Resource Allocation: An effective program demands dedication. Allocate resources to understanding the intricate relationships between culture, training, awareness, and change. Establish a pre-planning strategy, identify goals, and assemble a dedicated team.

Continuous Engagement: A one-time training isn't sufficient. Design an ongoing plan addressing various risk levels and competencies, presented in a manner that appeals to your employees.

Understand Your Audiences: It's essential to comprehend the intricacies of your organizational culture. Consider using constructs like our "Digital Tribes" to decipher the intricate web of cultural attributes, values, habits, and behaviors. This "bottom-up" approach ensures a tailored strategy for varied employee groups.

Move Beyond One-Sized Training: While delivering one module a year for compliance might seem practical, it's an overly simplistic approach. Even role-based training is a great step, the goal in mapping the program is to seek granularity; and understand that roles and risks often overlap and intermingle.

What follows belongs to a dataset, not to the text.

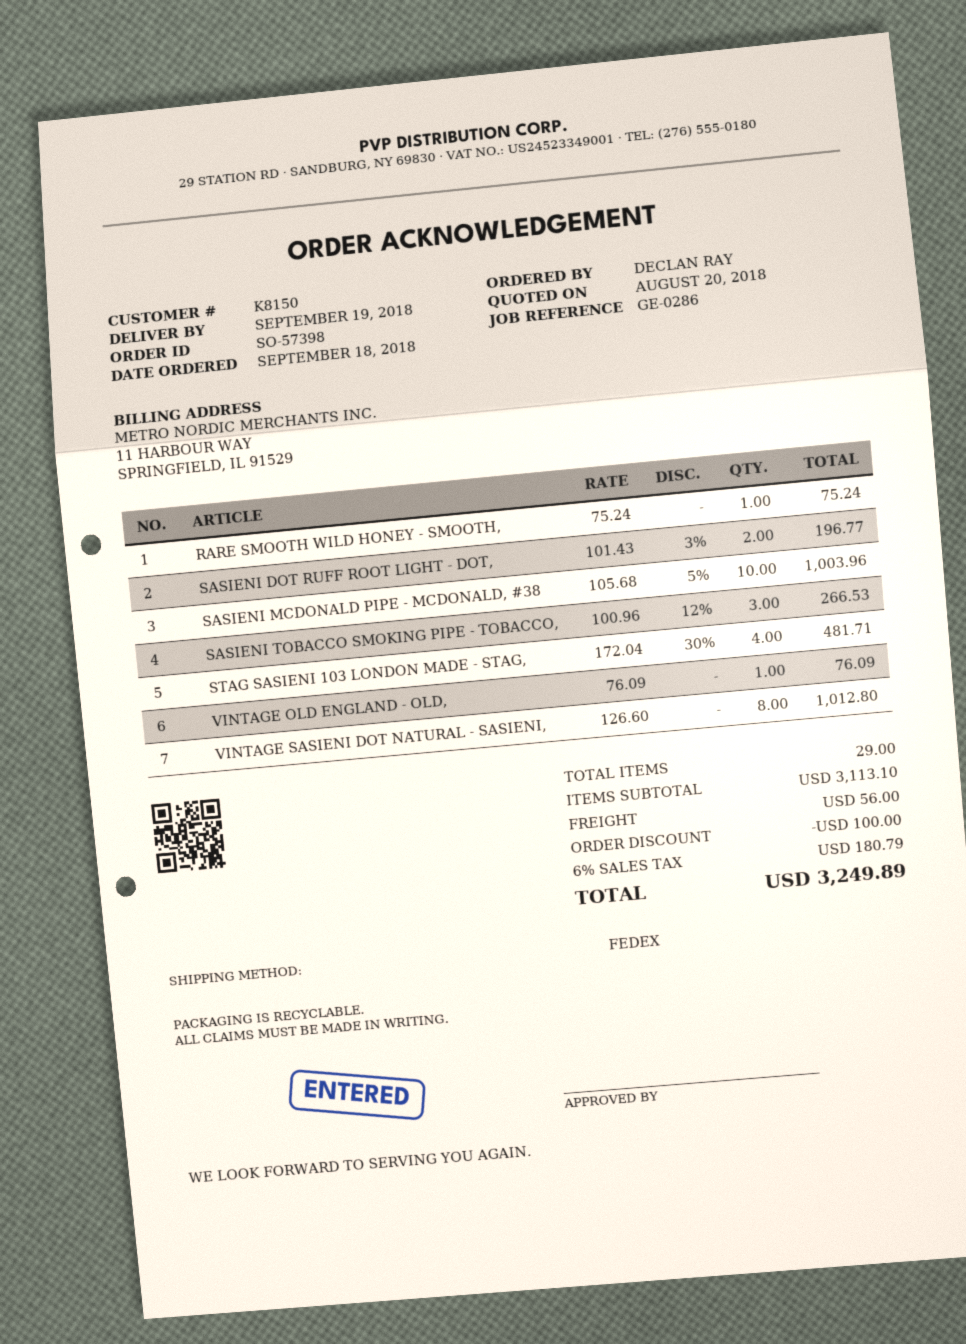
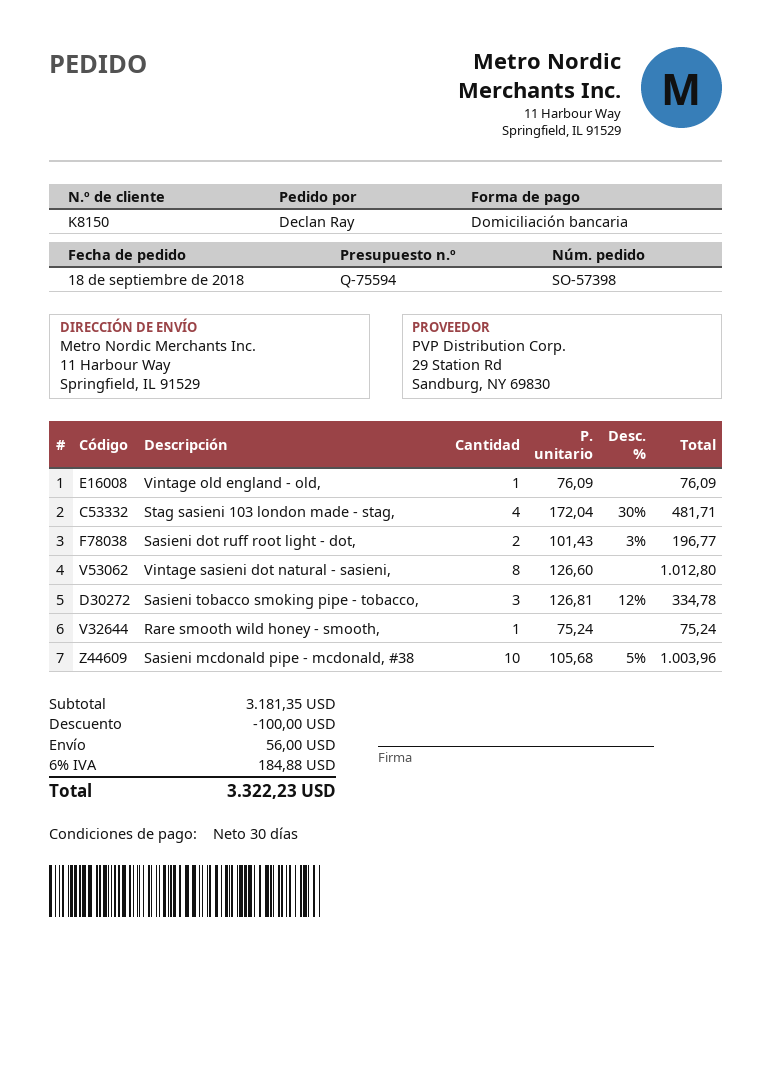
SASIENI TOBACCO SMOKING PIPE - TOBACCO,: 3 x 100.96 - 12% = 266.53 -> 3 x 126.81 - 12% = 334.78
subtotal: 3113.10 -> 3181.35
tax: 6% = 180.79 -> 6% = 184.88
total: 3249.89 -> 3322.23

Audience-Centric Approach: Instead of a "one size fits all" mentality, dive deeper. Recognize the uniqueness of each department, group, or team. For example, customer service might include a group with varied roles from HR to frontline representatives; understanding these intricacies helps tailor the program.

cybersecurity culture

In essence, building a cyberculture program is an intricate endeavor. It's not about the generic or the general but the specific and tailored.

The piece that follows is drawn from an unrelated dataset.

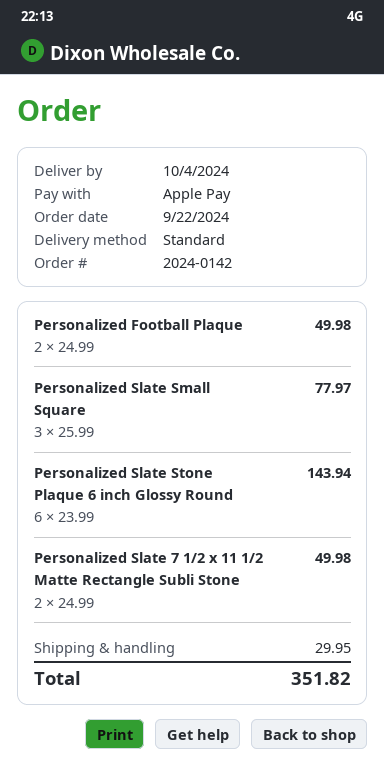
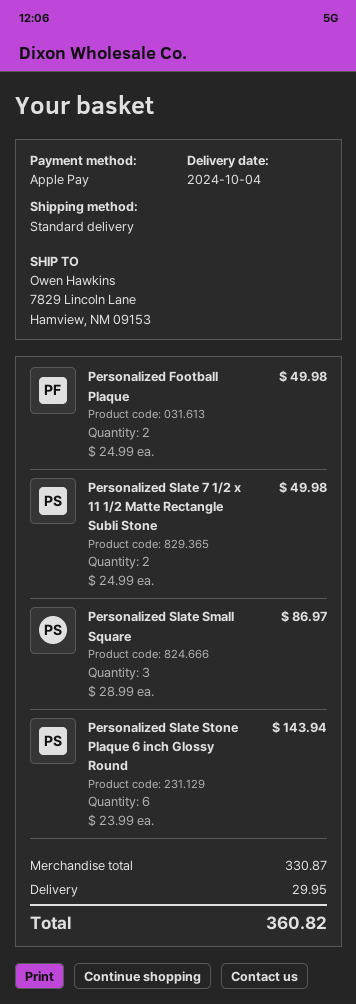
Personalized Slate Small Square: 3 x 25.99 = 77.97 -> 3 x 28.99 = 86.97
total: 351.82 -> 360.82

Investing time, resources, and thought into understanding your organization will pave the way for a more resilient and informed workforce.

Integrate With Your Unique Organizational DNA

If you’re hearing “culture” more often in board-level cyber risk conversations, you’re not alone.

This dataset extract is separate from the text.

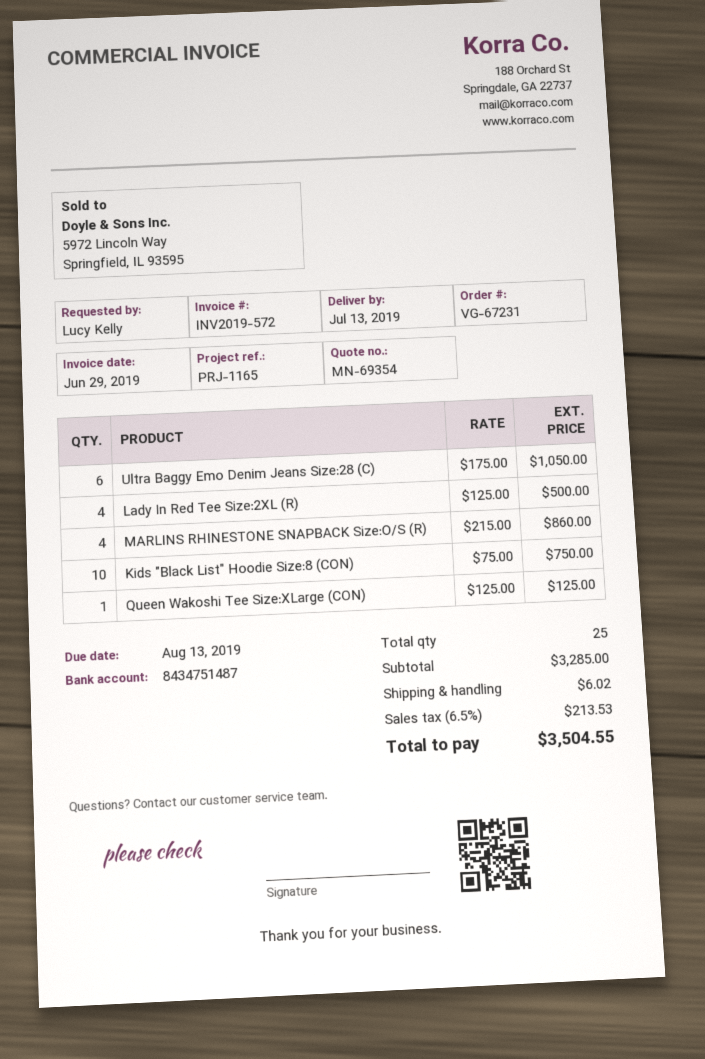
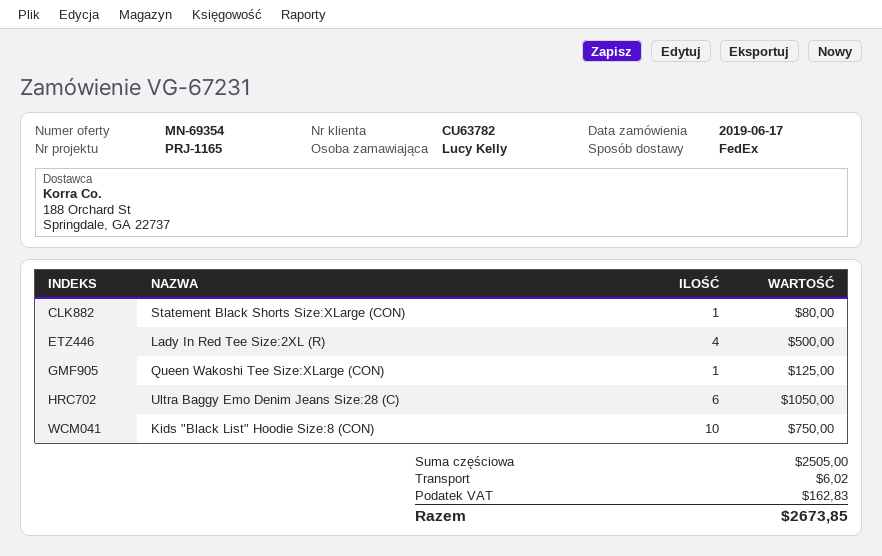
MARLINS RHINESTONE SNAPBACK Size:O/S (R): 4 for 860.00 -> none
Statement Black Shorts Size:XLarge (CON): none -> 1 for 80.00
subtotal: 3285.00 -> 2505.00
tax: 213.53 -> 162.83
total: 3504.55 -> 2673.85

Boards are increasingly asking questions that sound like:

  • “How do we know people would do the right thing under pressure?”

  • “Are we confident in our cyber resilience?”

  • “Is our culture helping or undermining our controls?”

And the honest answer is: you don’t get there with awareness alone.

You get there by treating cybersecurity culture as a system: diagnostics → targeted change → measurement → iteration.

At Cybermaniacs, we help CISOs map the culture layers that drive human risk, design programs that fit the reality of work, and build evidence that change is actually happening. For more reading on culture, try our blog on Security Culture & Risk Culture,  or How Culture works as a system for change.  

cybersecurity culture

FAQs (Cybersecurity Culture)

What is cybersecurity culture?
Cybersecurity culture is the set of shared norms and behaviors that determine how people actually handle security risks in day-to-day work — especially under pressure.

Is cybersecurity awareness the same as cybersecurity culture?
No. Awareness is education. Culture is the behavioral reality of what happens in context.

How do CISOs measure cybersecurity culture?
Start with a culture assessment / security culture survey to see patterns and subcultures, then layer in operational indicators like escalation, response times, handoffs, and reporting behavior.

How does AI change cybersecurity culture?
AI amplifies culture. It affects how people trust systems, challenge outputs, escalate issues, and manage human-in-the-loop risk — which makes culture and leadership signals even more important.